Back then, we were in graduate school, and we were poor. That was okay, though, because at the time no one was much interested in poetry scrapbooks, and we could land 'em easily with little or no competition and frequently for less than a five-spot—with one exception. Every now and again, the same someone would bid against us (this was back when eBay bidders were publicly identified by their user names), upping the bid beyond what a poor li'l ol' grad student could afford and leaving us sad and empty-handed but most of all curious. Who was this mysterious collector? Was there someone else writing about poetry scrapbooks? Had we found a potential new friend and colleague? So we did what any poor li'l ol' grad student would do. We sent an email asking who, why, and why not. Read on, dear readers, for the rest of the story.
Searching for Edgar Guest
by Victor Hess
My best friend Alan unfolded an old newspaper clipping in our seventh grade science class. "Read this," he said.
It was a poem. I read the title. "Stick to the Job."
"It was my Dad's favorite."
It was about never giving up, not compromising for the easy dollar. It was about finishing your work and working hard because there may be someone out there working harder. I liked the poem and handed it back to Alan. "That’s cool."
"Keep it. You should have it."
"Naww. This is yours. Your Dad gave this to you."
"It's okay. He gave me other stuff. You keep it."
I didn't have the first thing from my dad. He lived fifteen miles away from us and visited me all of twice a year. Here I was feeling special about a newspaper clipping some other dad gave his son who wasn't me. This poem was special.
I kept it in my billfold like a treasure.
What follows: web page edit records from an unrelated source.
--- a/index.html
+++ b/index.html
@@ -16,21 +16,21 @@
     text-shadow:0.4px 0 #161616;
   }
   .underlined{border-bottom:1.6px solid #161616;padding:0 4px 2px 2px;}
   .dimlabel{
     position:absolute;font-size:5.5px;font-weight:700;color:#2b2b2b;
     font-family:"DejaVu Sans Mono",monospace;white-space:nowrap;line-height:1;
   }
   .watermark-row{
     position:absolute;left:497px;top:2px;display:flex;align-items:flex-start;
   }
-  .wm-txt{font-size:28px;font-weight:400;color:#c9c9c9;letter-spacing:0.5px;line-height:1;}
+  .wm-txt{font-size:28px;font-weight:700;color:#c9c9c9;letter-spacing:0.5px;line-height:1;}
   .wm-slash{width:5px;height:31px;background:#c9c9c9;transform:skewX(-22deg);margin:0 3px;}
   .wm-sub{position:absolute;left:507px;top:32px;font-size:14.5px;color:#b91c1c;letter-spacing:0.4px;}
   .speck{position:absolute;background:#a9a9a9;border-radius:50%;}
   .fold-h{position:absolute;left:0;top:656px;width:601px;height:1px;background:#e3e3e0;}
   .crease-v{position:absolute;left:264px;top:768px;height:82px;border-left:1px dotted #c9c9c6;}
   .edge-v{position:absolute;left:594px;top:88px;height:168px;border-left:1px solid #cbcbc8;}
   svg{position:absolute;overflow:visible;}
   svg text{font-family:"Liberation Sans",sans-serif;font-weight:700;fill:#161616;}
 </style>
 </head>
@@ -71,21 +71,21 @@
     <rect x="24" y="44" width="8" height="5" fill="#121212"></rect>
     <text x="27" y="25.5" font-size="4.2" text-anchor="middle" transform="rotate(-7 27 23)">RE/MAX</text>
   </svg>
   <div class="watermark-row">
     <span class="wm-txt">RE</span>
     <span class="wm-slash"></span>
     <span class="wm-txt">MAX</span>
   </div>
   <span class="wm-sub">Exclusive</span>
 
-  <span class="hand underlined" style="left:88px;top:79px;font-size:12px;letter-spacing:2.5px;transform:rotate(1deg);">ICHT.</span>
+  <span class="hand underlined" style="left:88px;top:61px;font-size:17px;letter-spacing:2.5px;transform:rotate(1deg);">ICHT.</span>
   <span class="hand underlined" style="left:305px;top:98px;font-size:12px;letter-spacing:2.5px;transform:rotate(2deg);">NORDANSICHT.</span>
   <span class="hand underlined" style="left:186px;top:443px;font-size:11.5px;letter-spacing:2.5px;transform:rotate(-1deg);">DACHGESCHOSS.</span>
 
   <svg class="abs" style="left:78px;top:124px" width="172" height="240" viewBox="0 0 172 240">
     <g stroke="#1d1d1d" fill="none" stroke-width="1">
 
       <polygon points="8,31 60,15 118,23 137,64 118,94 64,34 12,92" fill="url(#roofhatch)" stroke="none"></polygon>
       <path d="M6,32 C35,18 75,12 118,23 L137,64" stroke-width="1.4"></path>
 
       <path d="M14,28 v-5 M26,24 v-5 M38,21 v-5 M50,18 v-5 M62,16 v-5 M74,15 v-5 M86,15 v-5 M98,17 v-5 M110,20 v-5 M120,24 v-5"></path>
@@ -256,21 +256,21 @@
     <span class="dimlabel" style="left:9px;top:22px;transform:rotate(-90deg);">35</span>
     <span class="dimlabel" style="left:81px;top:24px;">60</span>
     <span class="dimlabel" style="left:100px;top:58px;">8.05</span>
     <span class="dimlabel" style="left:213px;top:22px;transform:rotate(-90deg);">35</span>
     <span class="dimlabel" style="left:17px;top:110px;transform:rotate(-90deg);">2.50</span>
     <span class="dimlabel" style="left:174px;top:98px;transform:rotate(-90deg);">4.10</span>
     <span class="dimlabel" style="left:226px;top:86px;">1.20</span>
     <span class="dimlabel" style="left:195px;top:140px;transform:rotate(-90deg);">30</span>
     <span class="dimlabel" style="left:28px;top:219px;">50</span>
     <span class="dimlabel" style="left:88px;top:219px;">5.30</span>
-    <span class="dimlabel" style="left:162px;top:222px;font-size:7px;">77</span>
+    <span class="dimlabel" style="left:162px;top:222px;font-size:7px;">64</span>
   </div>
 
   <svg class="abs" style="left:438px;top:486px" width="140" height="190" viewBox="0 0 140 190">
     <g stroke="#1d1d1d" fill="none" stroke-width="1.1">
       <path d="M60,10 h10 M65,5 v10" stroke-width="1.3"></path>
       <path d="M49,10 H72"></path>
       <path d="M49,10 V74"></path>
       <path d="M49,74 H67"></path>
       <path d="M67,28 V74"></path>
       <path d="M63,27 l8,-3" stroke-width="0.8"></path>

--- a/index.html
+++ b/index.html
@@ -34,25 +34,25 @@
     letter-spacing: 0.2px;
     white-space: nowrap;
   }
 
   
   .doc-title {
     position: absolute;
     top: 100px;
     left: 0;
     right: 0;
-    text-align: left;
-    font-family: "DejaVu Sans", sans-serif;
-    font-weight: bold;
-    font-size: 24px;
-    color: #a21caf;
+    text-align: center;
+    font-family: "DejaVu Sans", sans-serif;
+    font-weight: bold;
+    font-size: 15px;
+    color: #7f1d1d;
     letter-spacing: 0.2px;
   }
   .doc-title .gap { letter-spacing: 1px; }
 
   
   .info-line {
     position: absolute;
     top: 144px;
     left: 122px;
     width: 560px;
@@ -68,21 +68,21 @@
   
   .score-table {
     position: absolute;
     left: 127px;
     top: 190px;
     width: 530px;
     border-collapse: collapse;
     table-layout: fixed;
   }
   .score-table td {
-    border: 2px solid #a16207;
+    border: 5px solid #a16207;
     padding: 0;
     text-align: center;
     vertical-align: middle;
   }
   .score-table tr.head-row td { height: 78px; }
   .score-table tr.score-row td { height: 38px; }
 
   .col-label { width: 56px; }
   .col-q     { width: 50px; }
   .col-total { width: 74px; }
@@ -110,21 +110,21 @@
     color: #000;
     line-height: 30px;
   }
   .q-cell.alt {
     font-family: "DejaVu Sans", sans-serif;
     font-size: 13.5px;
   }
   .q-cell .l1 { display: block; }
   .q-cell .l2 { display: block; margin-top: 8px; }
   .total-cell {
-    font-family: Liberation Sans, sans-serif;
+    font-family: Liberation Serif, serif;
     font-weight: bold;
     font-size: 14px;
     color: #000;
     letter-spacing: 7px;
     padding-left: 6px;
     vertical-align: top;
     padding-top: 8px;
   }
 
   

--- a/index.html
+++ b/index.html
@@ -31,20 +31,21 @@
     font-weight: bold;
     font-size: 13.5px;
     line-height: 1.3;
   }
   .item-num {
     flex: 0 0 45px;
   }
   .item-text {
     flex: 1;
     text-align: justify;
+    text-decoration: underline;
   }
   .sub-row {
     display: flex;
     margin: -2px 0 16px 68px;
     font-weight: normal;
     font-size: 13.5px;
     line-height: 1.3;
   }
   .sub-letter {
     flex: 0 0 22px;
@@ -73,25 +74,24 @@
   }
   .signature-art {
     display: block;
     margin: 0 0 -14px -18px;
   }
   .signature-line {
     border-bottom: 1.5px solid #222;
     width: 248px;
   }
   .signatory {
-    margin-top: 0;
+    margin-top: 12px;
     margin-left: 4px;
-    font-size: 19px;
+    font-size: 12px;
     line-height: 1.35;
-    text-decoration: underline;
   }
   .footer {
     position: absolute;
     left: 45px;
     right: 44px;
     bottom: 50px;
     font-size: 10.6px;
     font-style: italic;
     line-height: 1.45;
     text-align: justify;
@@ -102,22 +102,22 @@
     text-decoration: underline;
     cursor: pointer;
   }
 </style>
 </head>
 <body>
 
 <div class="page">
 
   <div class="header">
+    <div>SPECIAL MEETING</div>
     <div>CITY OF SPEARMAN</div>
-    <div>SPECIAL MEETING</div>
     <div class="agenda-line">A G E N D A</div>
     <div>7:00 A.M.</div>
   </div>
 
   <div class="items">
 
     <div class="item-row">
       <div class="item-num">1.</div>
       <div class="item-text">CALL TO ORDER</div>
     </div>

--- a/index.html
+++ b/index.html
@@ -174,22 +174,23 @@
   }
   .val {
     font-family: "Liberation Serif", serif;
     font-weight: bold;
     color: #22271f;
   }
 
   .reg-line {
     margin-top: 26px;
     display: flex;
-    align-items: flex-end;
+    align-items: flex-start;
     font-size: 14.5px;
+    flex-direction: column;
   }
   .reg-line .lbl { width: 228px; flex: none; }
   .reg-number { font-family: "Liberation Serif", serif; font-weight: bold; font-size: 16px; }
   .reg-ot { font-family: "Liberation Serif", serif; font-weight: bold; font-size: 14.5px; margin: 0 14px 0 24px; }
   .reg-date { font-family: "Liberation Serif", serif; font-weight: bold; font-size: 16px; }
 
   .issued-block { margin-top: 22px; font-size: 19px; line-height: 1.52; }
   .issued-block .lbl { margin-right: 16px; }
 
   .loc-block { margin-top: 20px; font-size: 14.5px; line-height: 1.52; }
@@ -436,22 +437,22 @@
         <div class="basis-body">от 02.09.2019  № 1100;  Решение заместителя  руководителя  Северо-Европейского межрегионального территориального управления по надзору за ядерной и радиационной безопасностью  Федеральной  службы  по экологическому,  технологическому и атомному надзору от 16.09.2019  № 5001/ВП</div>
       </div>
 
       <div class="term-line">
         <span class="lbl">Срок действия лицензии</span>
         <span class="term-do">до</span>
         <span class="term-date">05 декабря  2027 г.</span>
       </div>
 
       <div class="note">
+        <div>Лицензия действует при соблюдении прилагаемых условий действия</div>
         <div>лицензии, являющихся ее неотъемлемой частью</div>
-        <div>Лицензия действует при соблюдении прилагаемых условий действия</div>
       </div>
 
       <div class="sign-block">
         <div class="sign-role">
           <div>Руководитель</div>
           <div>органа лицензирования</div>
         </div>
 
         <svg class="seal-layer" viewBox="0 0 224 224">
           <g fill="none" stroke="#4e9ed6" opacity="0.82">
In the following years of my careers as a paper boy, a grocery clerk, a real estate clerk, a college student, and a poverty worker, it was there. Sometimes I even followed its advice.
But in 1969 Uncle Sam drafted me into the army, and my poem became missing in action. After the army, I became a realtor, married, had children, moved from Xenia, Ohio, to New Orleans, stayed in sales, watched my kids grow, and then moved to Dallas, and, for twenty years, the poem was out of my mind.
I can't tell you why, but when my sons were twelve and thirteen, I wanted to share that poem with them. I couldn't remember most of it. I could only remember how it made me feel when I was their age.
I did recall three lines: "Keep this in mind from day to day, / Success is just as close to you / As to some toiler far away." I couldn't remember the title any longer, but the poet was Edgar Guest. I stayed awake at night trying to recall the rest of the poem. It meant so much then, and now its absence was magnifying its worth. It had its hold on me. I needed to find that poem.
My search started at Half Price books where I found a small book written by Guest called Harbor Lights of Home. The store clerk told me Guest was syndicated in over 200 newspapers and had written over 11,000 poems. The book I bought had 129 poems in it—but not my poem.
"Good luck," he said.
During the next two decades, I purchased every Guest book I could find through book stores and eBay and Ex Libris and AbeBooks and then started buying people's scrapbooks if they included clippings of Guest's poetry.
I would read some of the poems like "Success" or "Time" or "It Takes a Heap o' Livin' to Make a House a Home" at the dinner table. "That’s nice, Dad," the boys would say as they left the table rolling their eyes.
My wife Melva and I moved back to Louisiana once the kids were grown, and in 2006 I received an email from a guy bidding against me on one of the scrapbooks on eBay. "I don’t want the scrapbook," he wrote. "I just want to scan it. I'm studying how poetry has become embedded in everyday American life and culture."
I agreed to send him all my scrapbooks to scan. I told him the details of my twenty-year quest for this one particular poem, and he said he would keep a lookout for it.
When he returned the scrapbooks, he included a DVD full of scans of not just my scrapbooks but others he had managed to borrow or buy.
He had found so many scrapbooks that it took weeks for me to study his scans, but my poem was not there. It was hopeless. After all, who spends thirty years of his life looking for a stupid poem? I gave up.
Within minutes, I had subscribed to newspaperarchives.com, and found my poem (see below). I sent an email back to Mike, thanking him. Then I sent one to my sons, who were in their 30s, repeating to them the story I've just told here.
My sons don’t keep that poem in their billfold, but maybe they passed it on to someone else—just like my friend Alan did over fifty years ago.